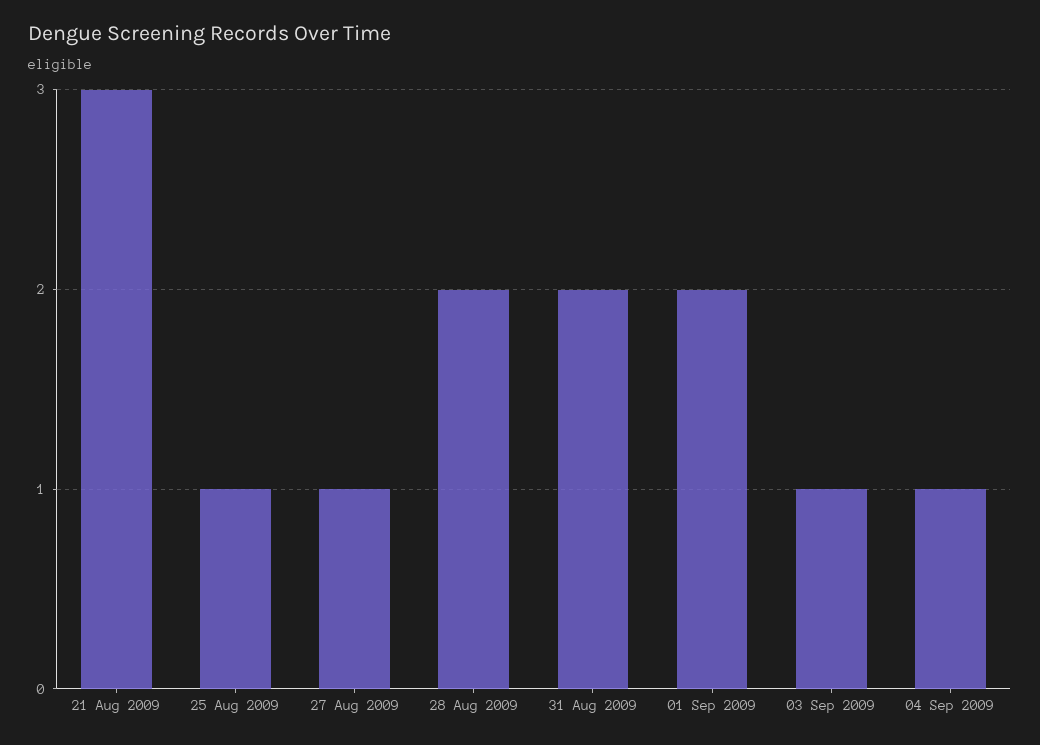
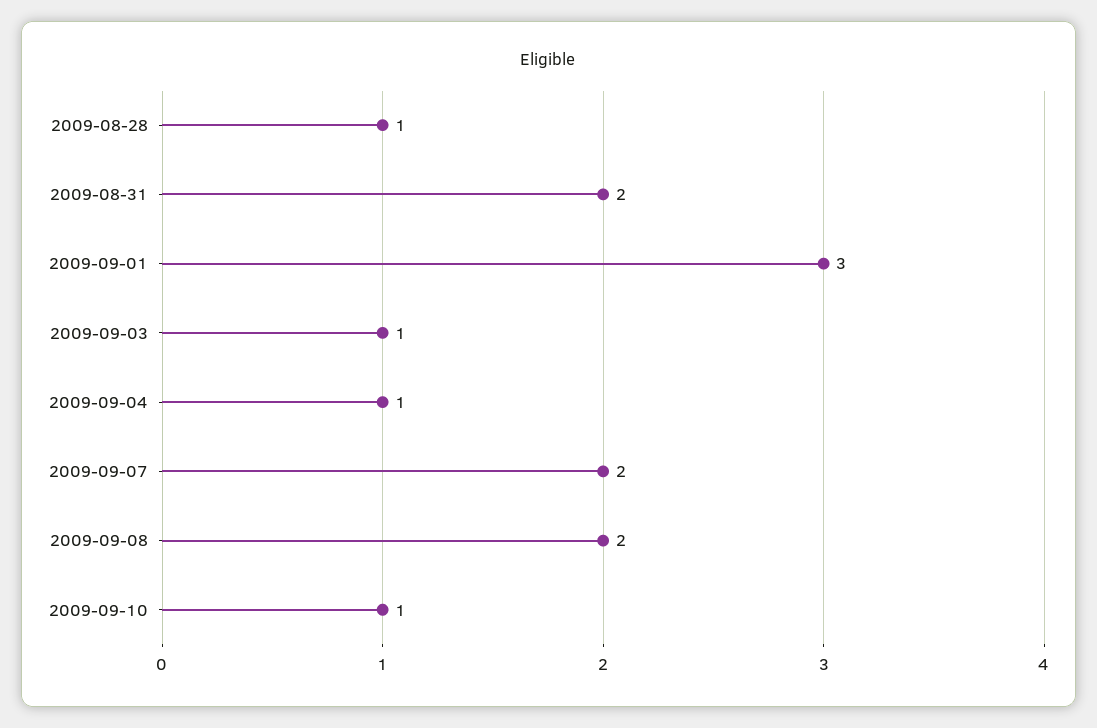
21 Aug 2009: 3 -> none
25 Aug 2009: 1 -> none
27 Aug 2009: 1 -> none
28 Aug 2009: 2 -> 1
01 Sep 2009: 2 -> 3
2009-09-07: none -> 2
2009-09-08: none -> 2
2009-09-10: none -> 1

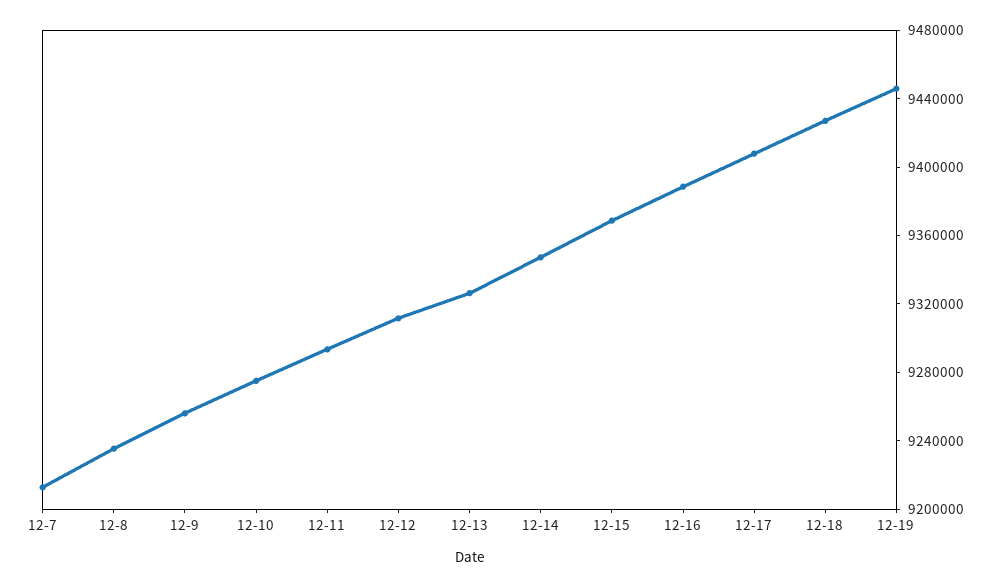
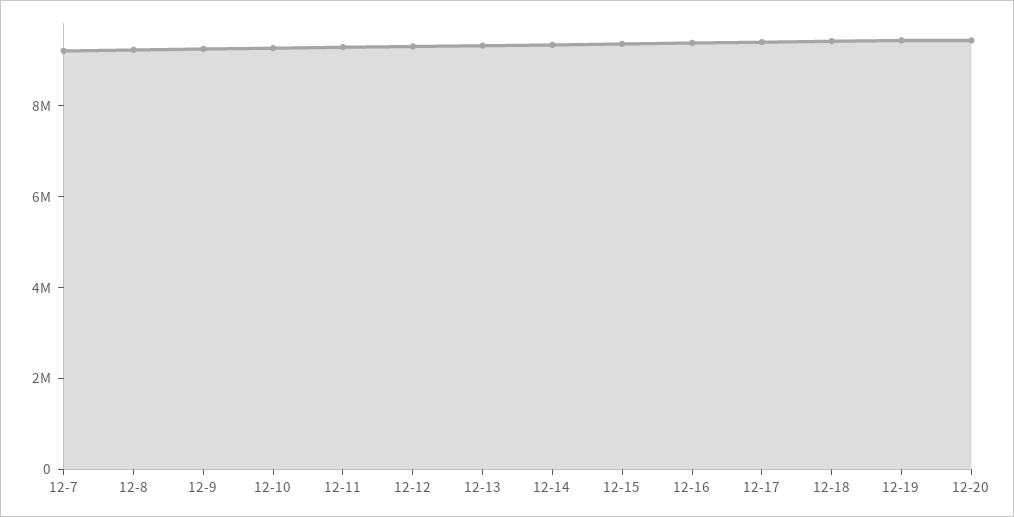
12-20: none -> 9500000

Task to complete.
Report every line of the data above that contains the string "none" by copying it in full.

Solution to the exercise.
21 Aug 2009: 3 -> none
25 Aug 2009: 1 -> none
27 Aug 2009: 1 -> none
2009-09-07: none -> 2
2009-09-08: none -> 2
2009-09-10: none -> 1
12-20: none -> 9500000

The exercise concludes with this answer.